[DATASET EXTRACT]
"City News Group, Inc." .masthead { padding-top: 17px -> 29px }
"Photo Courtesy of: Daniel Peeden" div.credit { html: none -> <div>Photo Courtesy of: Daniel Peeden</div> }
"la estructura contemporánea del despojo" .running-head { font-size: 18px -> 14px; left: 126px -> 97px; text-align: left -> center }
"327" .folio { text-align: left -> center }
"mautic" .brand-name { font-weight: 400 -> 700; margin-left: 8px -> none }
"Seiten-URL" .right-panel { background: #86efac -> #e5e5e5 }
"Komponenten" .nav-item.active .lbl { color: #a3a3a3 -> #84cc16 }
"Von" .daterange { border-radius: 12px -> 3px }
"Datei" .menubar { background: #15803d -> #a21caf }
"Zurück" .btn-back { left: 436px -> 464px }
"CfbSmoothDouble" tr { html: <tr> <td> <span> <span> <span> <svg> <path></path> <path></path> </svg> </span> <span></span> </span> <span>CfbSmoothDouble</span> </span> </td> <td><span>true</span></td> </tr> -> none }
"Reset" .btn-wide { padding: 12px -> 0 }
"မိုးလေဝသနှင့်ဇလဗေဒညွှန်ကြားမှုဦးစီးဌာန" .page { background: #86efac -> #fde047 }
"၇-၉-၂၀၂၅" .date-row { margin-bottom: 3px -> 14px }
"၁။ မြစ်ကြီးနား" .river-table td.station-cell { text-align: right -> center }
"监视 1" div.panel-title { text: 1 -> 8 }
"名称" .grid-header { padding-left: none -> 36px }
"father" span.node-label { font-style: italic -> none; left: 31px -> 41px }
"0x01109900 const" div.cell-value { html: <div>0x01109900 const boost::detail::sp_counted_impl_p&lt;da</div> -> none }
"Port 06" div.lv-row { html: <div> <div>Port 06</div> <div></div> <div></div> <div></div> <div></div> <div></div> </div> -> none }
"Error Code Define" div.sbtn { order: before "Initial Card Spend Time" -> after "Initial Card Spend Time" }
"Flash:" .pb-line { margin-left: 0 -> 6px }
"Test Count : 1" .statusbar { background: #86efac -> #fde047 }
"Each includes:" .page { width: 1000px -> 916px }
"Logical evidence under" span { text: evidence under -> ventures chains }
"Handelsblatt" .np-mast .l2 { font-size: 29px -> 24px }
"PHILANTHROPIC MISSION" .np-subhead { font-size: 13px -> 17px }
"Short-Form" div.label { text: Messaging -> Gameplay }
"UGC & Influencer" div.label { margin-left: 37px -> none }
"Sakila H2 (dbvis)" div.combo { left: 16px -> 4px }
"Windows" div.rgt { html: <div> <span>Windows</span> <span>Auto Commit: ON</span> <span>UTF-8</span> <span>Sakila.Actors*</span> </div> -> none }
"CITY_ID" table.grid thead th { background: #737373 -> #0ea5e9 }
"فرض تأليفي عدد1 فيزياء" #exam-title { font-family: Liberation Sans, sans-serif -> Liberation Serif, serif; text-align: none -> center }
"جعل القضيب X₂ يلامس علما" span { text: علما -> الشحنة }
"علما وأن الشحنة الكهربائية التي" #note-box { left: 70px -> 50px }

[DIRECTIONS FOR THIS TASK]
The response consists of the lines above that contain "title".

[RESULT BELOW]
"监视 1" div.panel-title { text: 1 -> 8 }
"فرض تأليفي عدد1 فيزياء" #exam-title { font-family: Liberation Sans, sans-serif -> Liberation Serif, serif; text-align: none -> center }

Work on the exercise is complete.